Exercise ->
All pictures must be dropped, while the entries are given again word for word.

Input ->
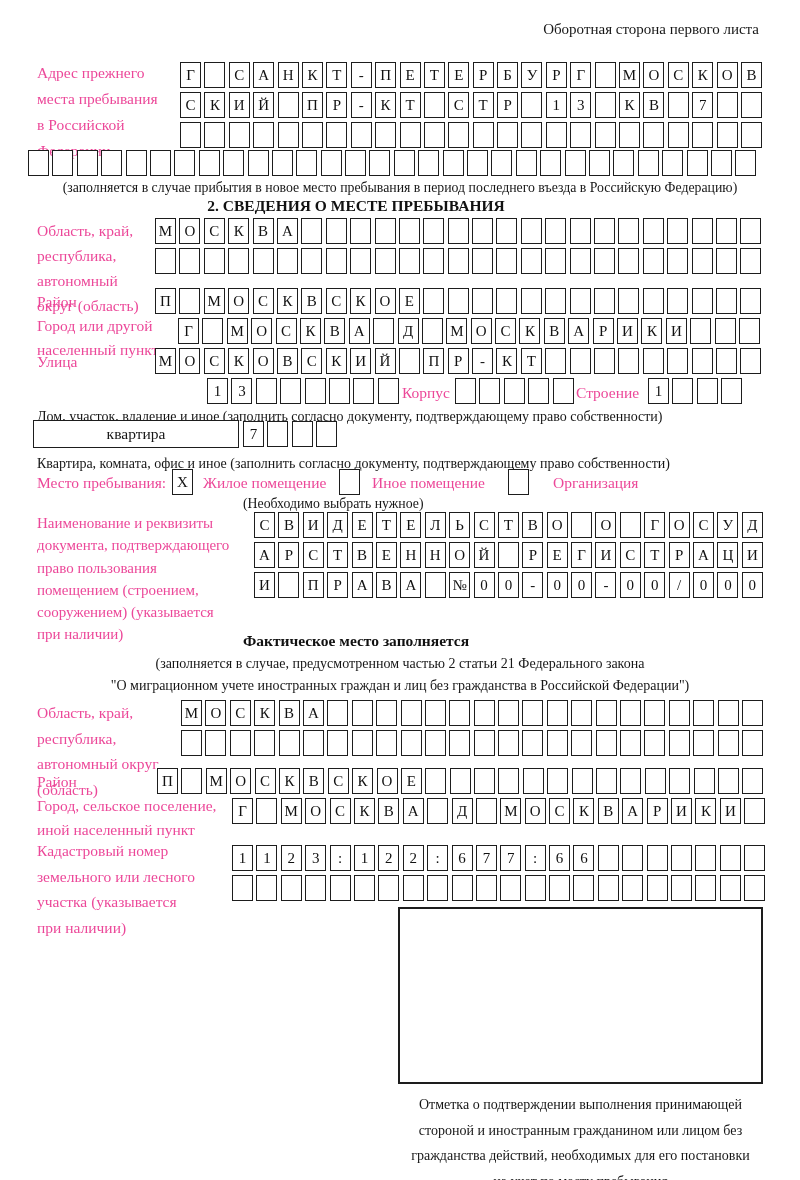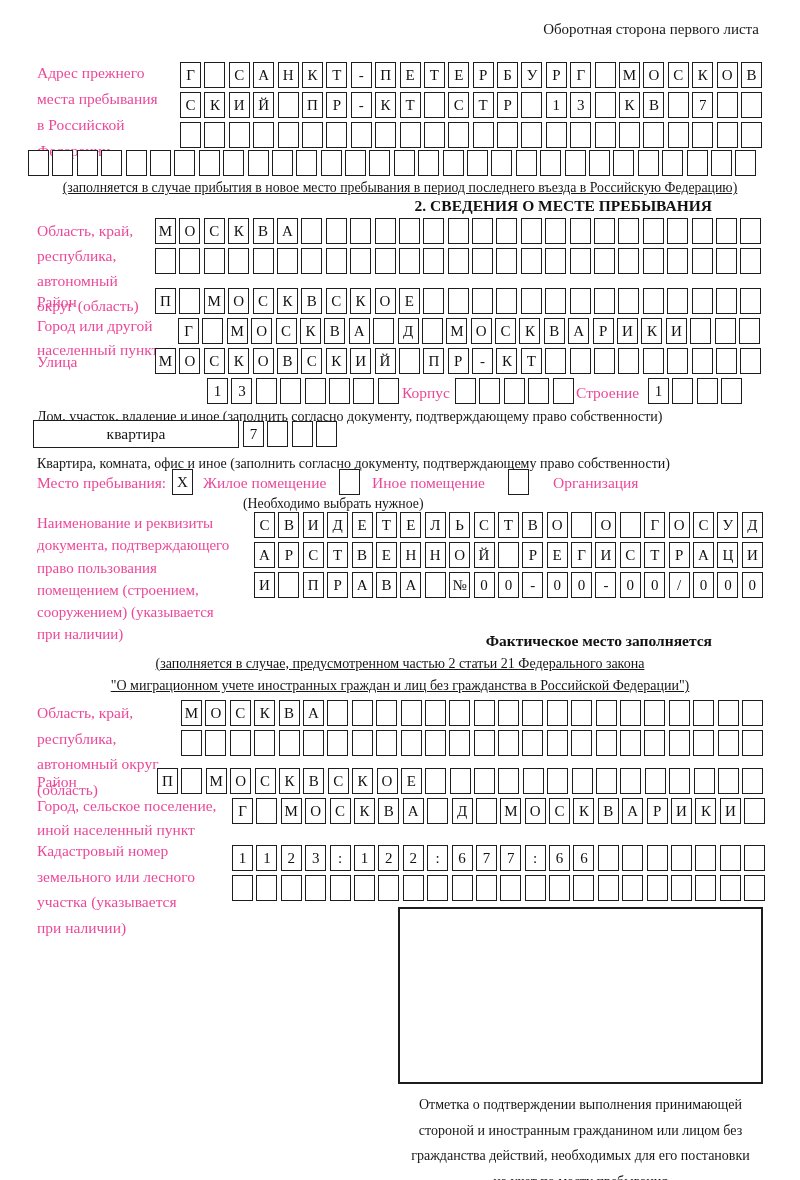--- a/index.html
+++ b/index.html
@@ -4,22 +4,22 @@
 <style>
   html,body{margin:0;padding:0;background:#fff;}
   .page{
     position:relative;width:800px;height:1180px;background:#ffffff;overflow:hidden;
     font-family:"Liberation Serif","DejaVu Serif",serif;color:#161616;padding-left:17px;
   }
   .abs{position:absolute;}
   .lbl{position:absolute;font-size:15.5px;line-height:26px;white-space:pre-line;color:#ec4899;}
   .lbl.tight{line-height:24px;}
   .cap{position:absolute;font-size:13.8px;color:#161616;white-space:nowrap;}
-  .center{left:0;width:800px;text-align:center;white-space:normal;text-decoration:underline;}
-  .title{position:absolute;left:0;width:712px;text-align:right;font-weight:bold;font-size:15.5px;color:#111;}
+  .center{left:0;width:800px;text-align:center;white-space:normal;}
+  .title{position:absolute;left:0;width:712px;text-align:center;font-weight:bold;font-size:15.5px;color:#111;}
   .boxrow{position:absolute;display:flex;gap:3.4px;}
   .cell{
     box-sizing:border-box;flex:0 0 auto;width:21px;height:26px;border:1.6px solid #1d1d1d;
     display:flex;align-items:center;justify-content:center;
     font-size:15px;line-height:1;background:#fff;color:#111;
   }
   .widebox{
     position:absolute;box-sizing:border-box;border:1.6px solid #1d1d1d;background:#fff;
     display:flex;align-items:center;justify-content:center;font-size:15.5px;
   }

Reply to the exercise ->
--- a/index.html
+++ b/index.html
@@ -4,22 +4,22 @@
 <style>
   html,body{margin:0;padding:0;background:#fff;}
   .page{
     position:relative;width:800px;height:1180px;background:#ffffff;overflow:hidden;
     font-family:"Liberation Serif","DejaVu Serif",serif;color:#161616;padding-left:17px;
   }
   .abs{position:absolute;}
   .lbl{position:absolute;font-size:15.5px;line-height:26px;white-space:pre-line;color:#ec4899;}
   .lbl.tight{line-height:24px;}
   .cap{position:absolute;font-size:13.8px;color:#161616;white-space:nowrap;}
-  .center{left:0;width:800px;text-align:center;white-space:normal;text-decoration:underline;}
-  .title{position:absolute;left:0;width:712px;text-align:right;font-weight:bold;font-size:15.5px;color:#111;}
+  .center{left:0;width:800px;text-align:center;white-space:normal;}
+  .title{position:absolute;left:0;width:712px;text-align:center;font-weight:bold;font-size:15.5px;color:#111;}
   .boxrow{position:absolute;display:flex;gap:3.4px;}
   .cell{
     box-sizing:border-box;flex:0 0 auto;width:21px;height:26px;border:1.6px solid #1d1d1d;
     display:flex;align-items:center;justify-content:center;
     font-size:15px;line-height:1;background:#fff;color:#111;
   }
   .widebox{
     position:absolute;box-sizing:border-box;border:1.6px solid #1d1d1d;background:#fff;
     display:flex;align-items:center;justify-content:center;font-size:15.5px;
   }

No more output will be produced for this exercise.